### Input
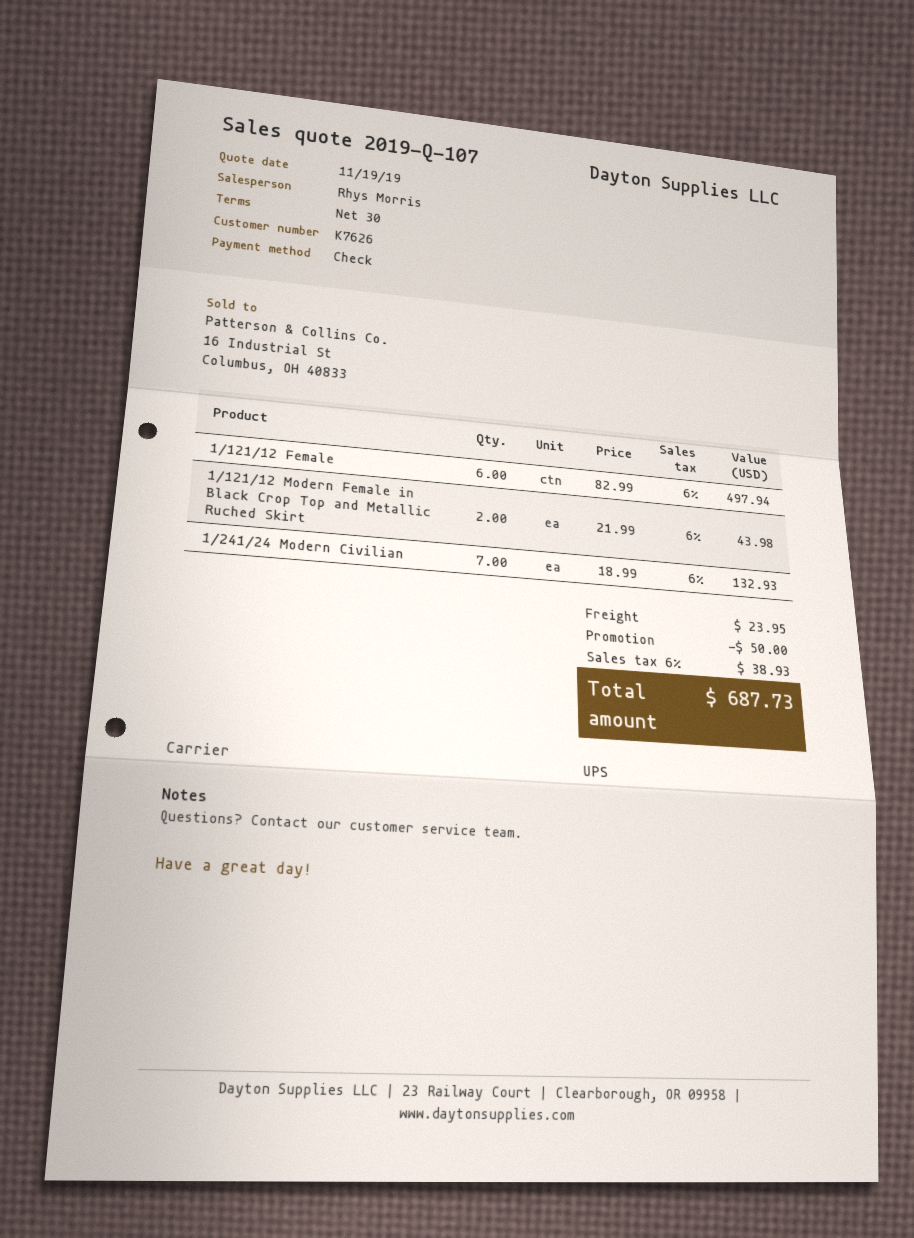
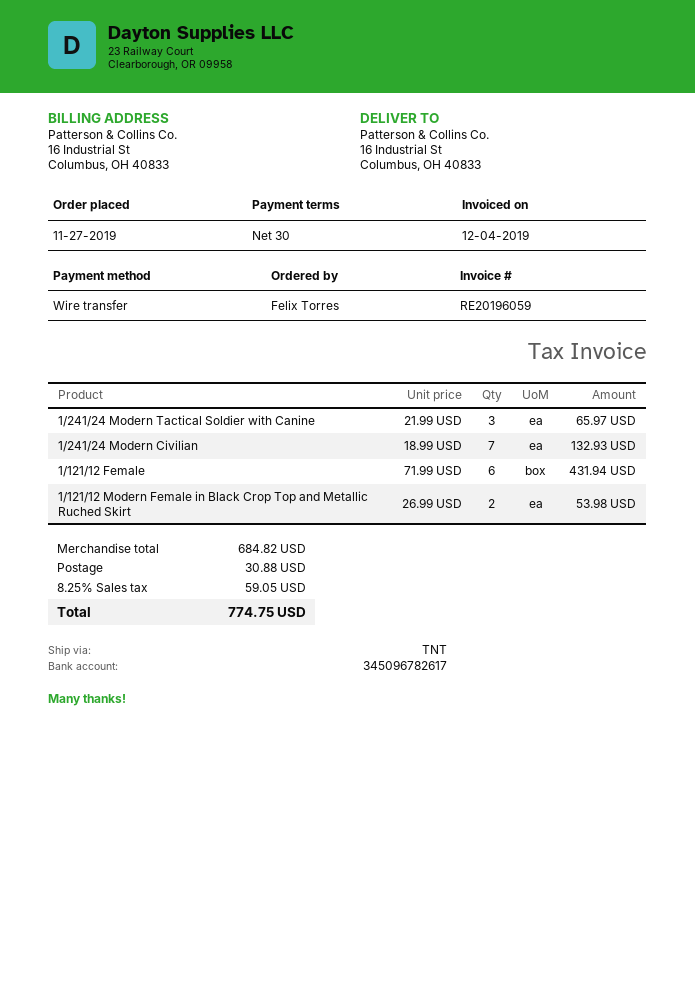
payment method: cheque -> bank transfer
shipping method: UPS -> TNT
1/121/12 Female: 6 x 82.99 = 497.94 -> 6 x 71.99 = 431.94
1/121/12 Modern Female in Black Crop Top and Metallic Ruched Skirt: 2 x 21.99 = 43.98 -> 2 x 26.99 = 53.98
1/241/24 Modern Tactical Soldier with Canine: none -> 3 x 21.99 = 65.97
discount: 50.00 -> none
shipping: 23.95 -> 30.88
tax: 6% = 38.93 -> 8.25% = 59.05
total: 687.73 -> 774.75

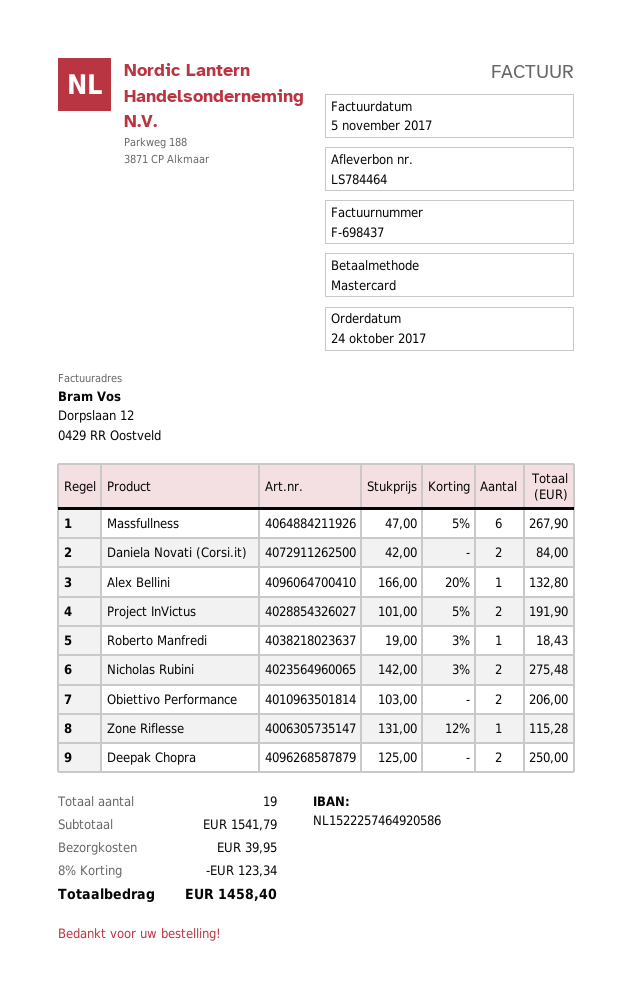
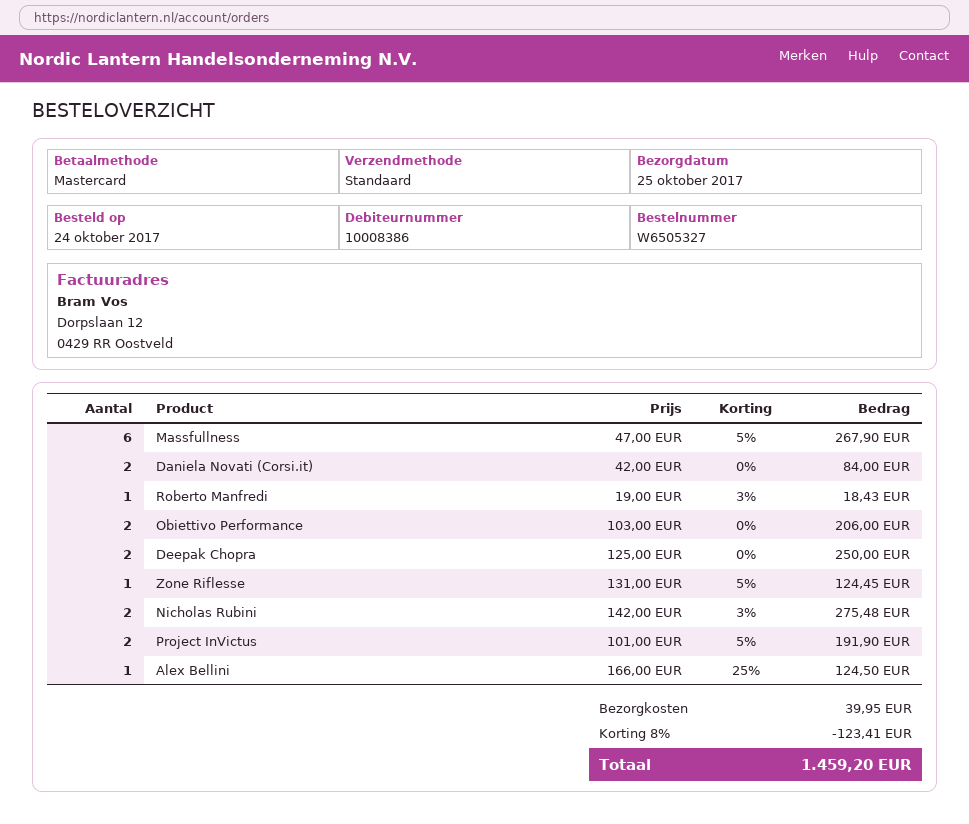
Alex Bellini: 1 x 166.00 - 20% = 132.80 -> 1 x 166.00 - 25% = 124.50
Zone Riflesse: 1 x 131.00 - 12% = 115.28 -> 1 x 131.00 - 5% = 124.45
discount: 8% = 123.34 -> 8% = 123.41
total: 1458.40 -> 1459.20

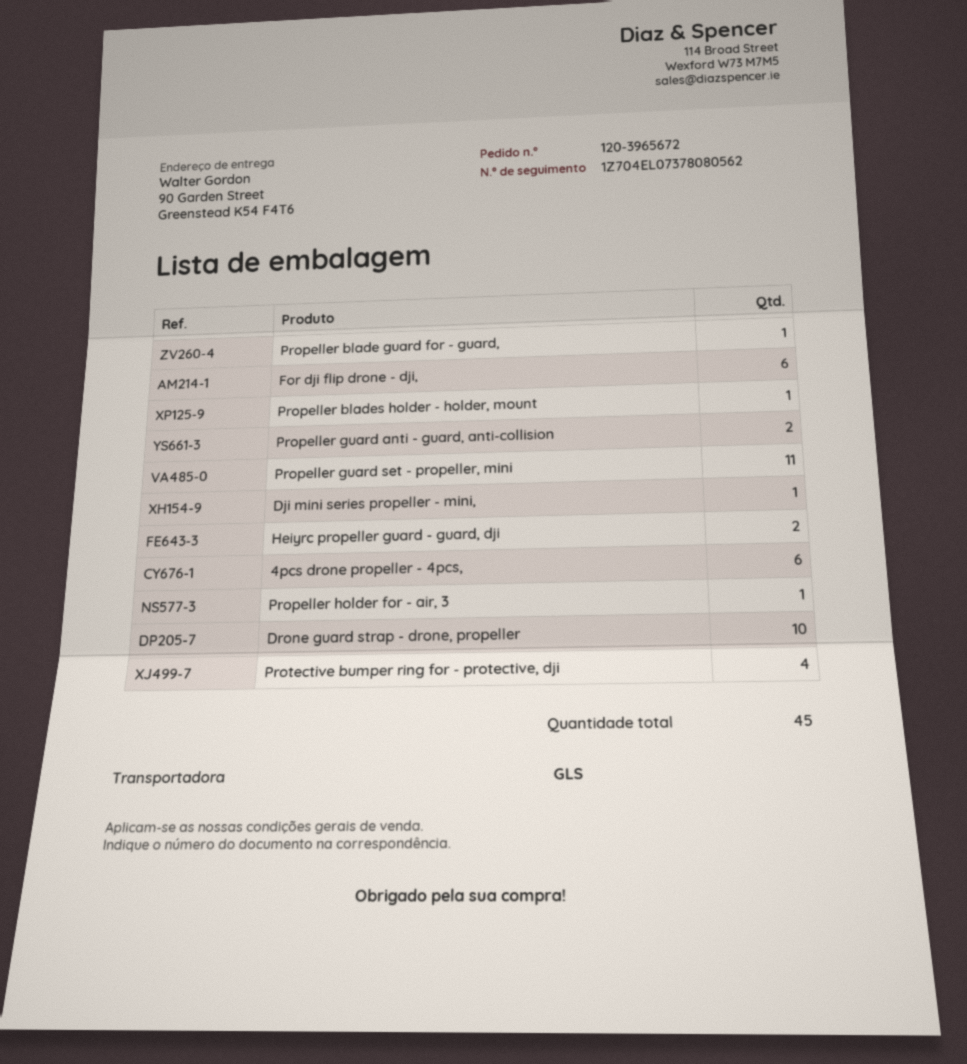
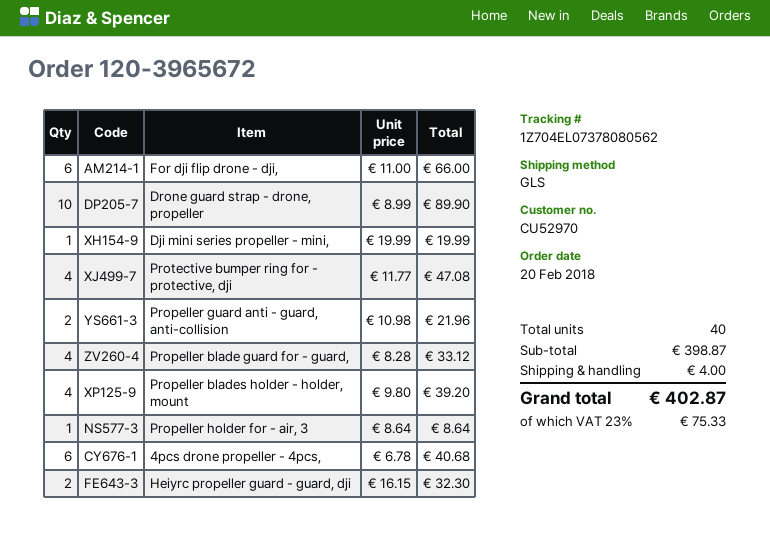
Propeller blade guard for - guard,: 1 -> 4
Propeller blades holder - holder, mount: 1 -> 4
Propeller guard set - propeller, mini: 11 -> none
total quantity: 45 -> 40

### Task description
Give back exactly the lines from the one containing "total: 1458.40 -> 1459.20" through the last line above, both included, and none of the pictures.

### Response below
total: 1458.40 -> 1459.20

Propeller blade guard for - guard,: 1 -> 4
Propeller blades holder - holder, mount: 1 -> 4
Propeller guard set - propeller, mini: 11 -> none
total quantity: 45 -> 40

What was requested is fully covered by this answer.